Plants are smart. They were able to circumvent the limitations of their sessile lifestyle by mainly two inventions: a robust development that can adapt to a broad range of environmental conditions and a sophisticated manipulation of other (more mobile) organisms that will then volunteer to serve the needs of the immobile plants. These services are often compensated by a reward, creating a compromise that is favourable for both partners and therefore very sustainable in most cases. The co-evolution of flowering plants and their pollinators provides the best-known example of this co-evolutionary success story. Driven by technological advances in chemical analytics, over the last decade, numerous and sometimes breathtaking facets of these supra-organismic interactions have been discovered. Unlike animals, plants cannot use movements as carrier for signals. Moreover, their responses fall into a different time scale (hours or days rather than milliseconds or seconds). Behaviour, the central means of animal communication, is therefore replaced by chemical signals. The need to rely on manifold and specific chemical signals to manipulate the interaction with other organisms, has, presumably, been one of the major forces driving the evolution of the proficient secondary metabolism characteristic for plants.

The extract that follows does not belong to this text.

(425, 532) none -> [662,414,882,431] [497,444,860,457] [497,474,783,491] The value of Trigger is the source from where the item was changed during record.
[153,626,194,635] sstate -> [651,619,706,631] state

While we have learnt a lot about plants as masters of secret chemical manipulation, this knowledge creates novel questions. A central question is how such a degree of sophistication has been able to evolve—it is extremely unlikely that this happened in a single event, but if it happened over several steps, how were these intermediate situations stabilised then? A precursor of a signal that is not acting as signal itself should have disappeared because it would not confer a selective advantage. The fact that it might confer a selective advantage some day in a future generation, after being extended by the subsequent step (still to be developed in the future), cannot explain how and why this trait should be stable now and here. The concept of preadaptation allows to escape this conceptual dilemma: a trait seldom confers only a single function, and while it might be positively selected for one of these functions during an early stage of evolution, a second function, originally playing a minor role, can shift into the focus of selection, when the organism is facing a new environment. Such functional shifts are especially frequent for those enzymes that underlie secondary metabolism, since most of these enzymes accept several substrates, often with only vague preferences for the main substrate. If, by a small change in the flow of metabolic precursors, a novel or so far rare substrate becomes abundant, very often entire assemblies of products can arise, a phenomenon that has often been termed as sleeping metabolic potential.

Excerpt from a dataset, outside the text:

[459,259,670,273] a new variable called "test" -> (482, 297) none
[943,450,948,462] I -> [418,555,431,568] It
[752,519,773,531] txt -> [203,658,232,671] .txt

Molecules that enter the gas phase at ambient temperatures are most efficient as inter-organismic signals, because they can bridge large distances and also dissipate rapidly, as soon as their synthesis ceases (to switch off a signal is probably at least as important as to activate it). Two contributions in the current issue add new aspects into the fascinating world of plant volatiles and also bear promising potential for biotechnological application:
The large number of compounds that have evolved to target defined interaction partners can be perceived as something like a natural chemical library where specificity has been a priority during its construction. Using this strategy, Sunohara et al. 2015 in the current issue were screening medical plants for volatile compounds that act as so-called allelopathic compounds and suppress germination and development of competing plant species. These phytotoxins have therefore some potential to be developed into specific and environmentally safe herbicides. In fact, the screen of 71 medical plant species led to the identification of several monoterpenes with phytotoxic activity. Some of these compounds, such as β-pinene, had already been known to harbour allelopathic activity (Chowhan et al. 2013), but some were novel. Among these novel compounds, eucarvone turned out to be very promising, because it showed a pronounced species dependence of its effect. Whereas in sensitive target species, such as the pertinent weed finger-millet, eucarvone was activating an oxidative burst followed by cell death in seedling roots, the crop plant maize did not show these symptoms, rendering this compound into a novel lead structure for the development of a new generation of environmentally friendly and specific herbicides.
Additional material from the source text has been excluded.